§ Aim of the task: Among the lines below, copy exactly those from the one with "color: #4c1d95 ->" through the one with "font-size: 15px ->", counting both ends.

Start of Data

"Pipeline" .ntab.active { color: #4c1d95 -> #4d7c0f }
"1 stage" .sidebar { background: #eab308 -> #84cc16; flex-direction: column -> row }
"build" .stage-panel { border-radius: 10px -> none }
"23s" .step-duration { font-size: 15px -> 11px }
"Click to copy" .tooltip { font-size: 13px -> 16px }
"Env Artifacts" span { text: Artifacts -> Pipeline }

End of Data
Start of Data

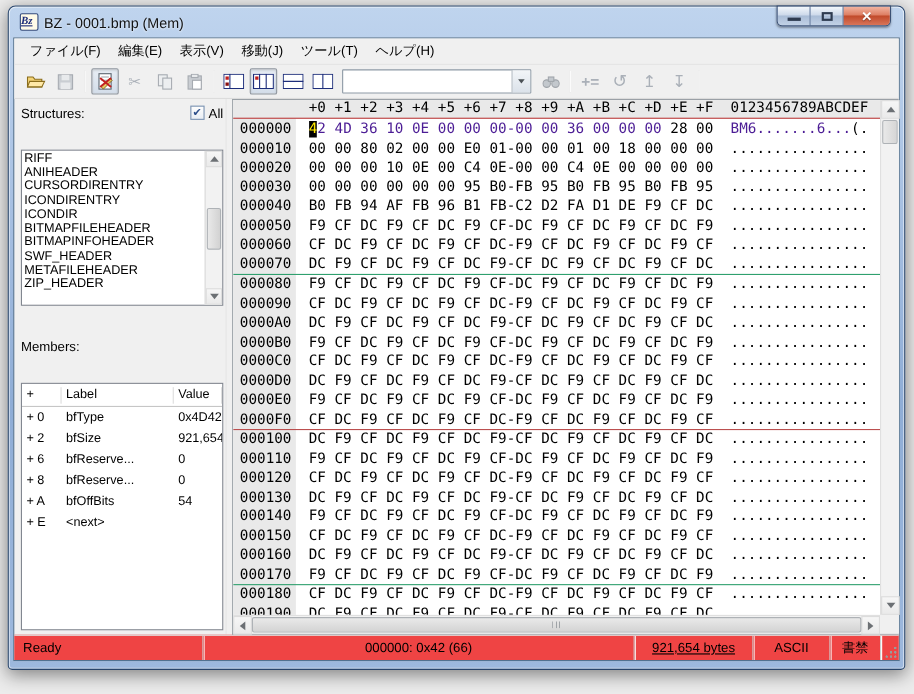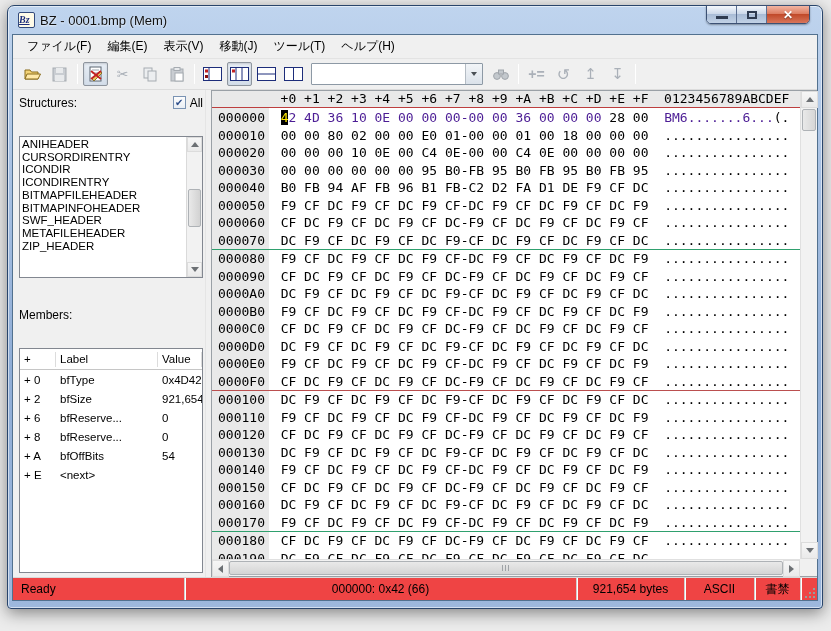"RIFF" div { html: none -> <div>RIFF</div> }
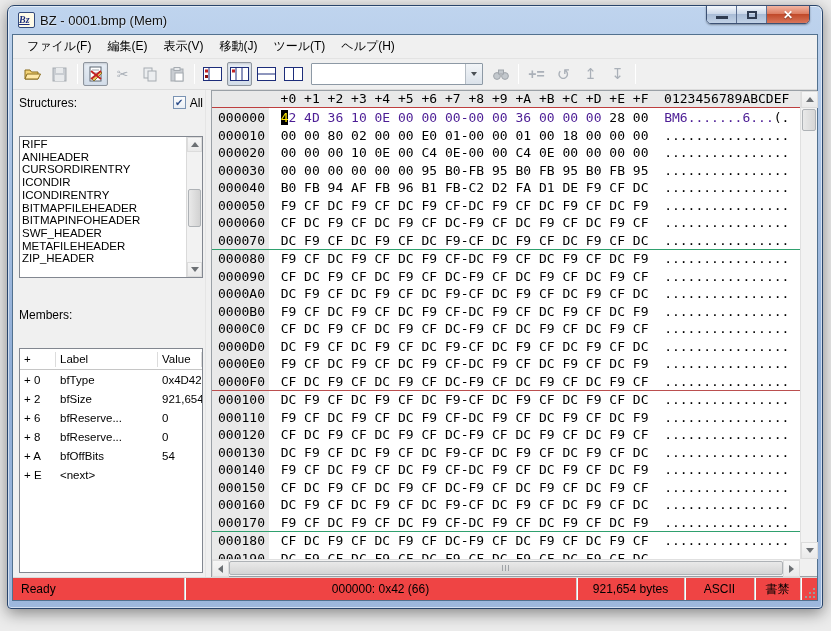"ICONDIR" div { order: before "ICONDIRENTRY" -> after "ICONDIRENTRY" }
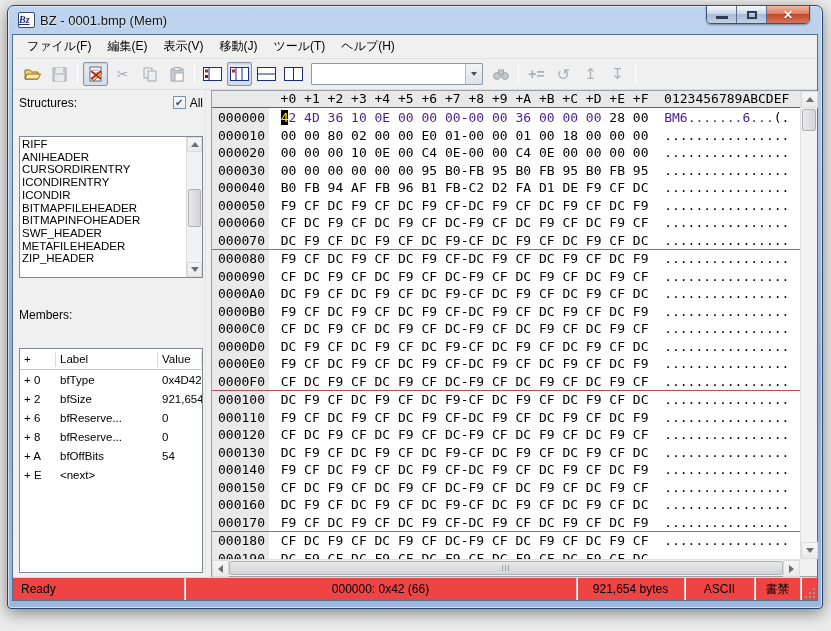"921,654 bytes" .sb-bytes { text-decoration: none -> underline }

End of Data
Start of Data

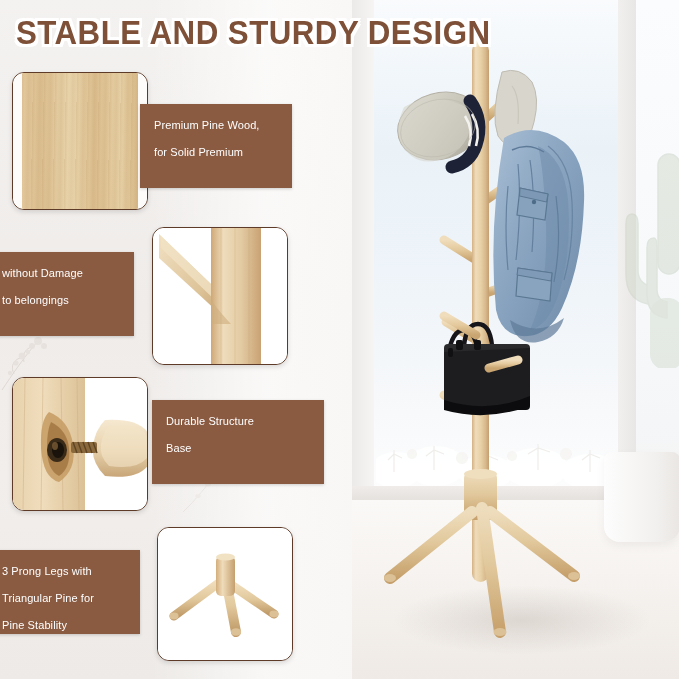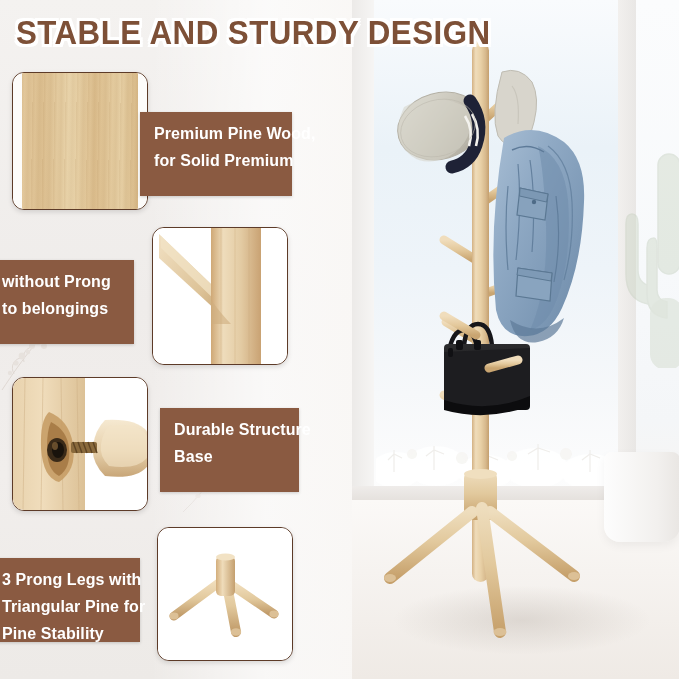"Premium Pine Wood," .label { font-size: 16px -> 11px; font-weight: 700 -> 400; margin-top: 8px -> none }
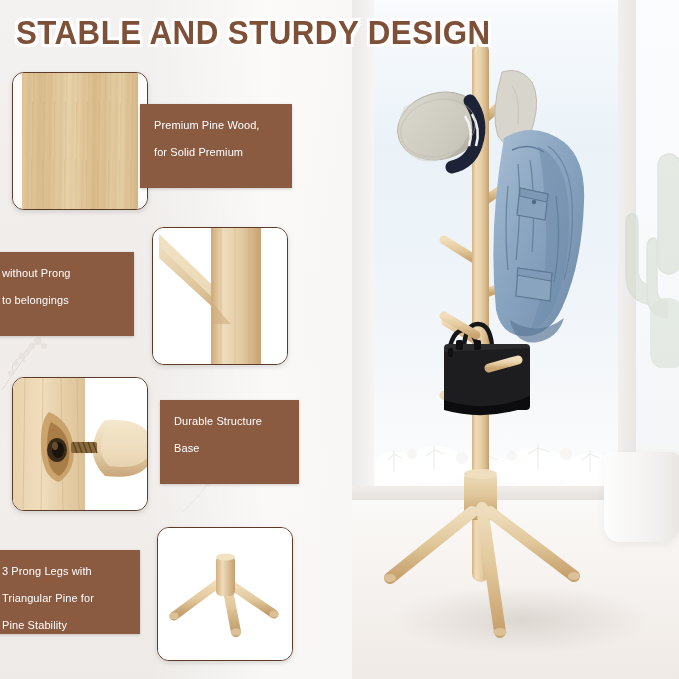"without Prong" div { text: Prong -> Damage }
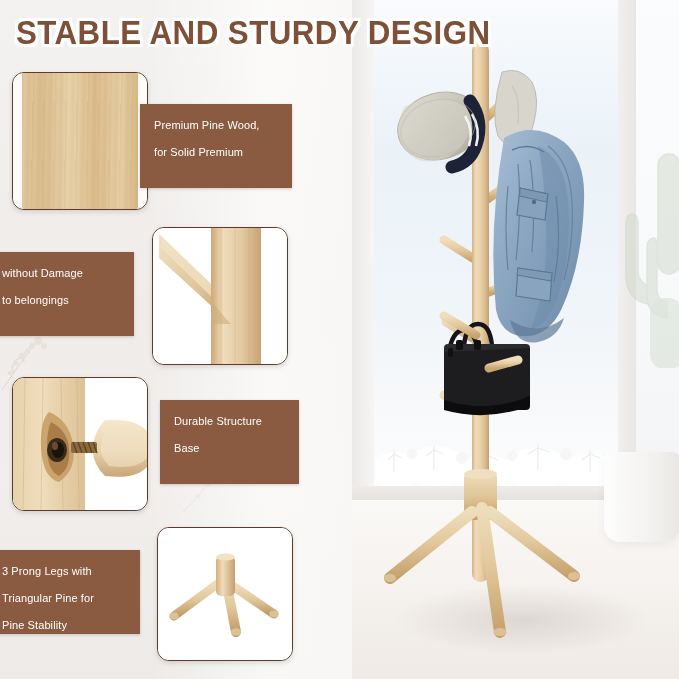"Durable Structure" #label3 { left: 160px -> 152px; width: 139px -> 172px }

End of Data

§ Solution for this exercise:
"Pipeline" .ntab.active { color: #4c1d95 -> #4d7c0f }
"1 stage" .sidebar { background: #eab308 -> #84cc16; flex-direction: column -> row }
"build" .stage-panel { border-radius: 10px -> none }
"23s" .step-duration { font-size: 15px -> 11px }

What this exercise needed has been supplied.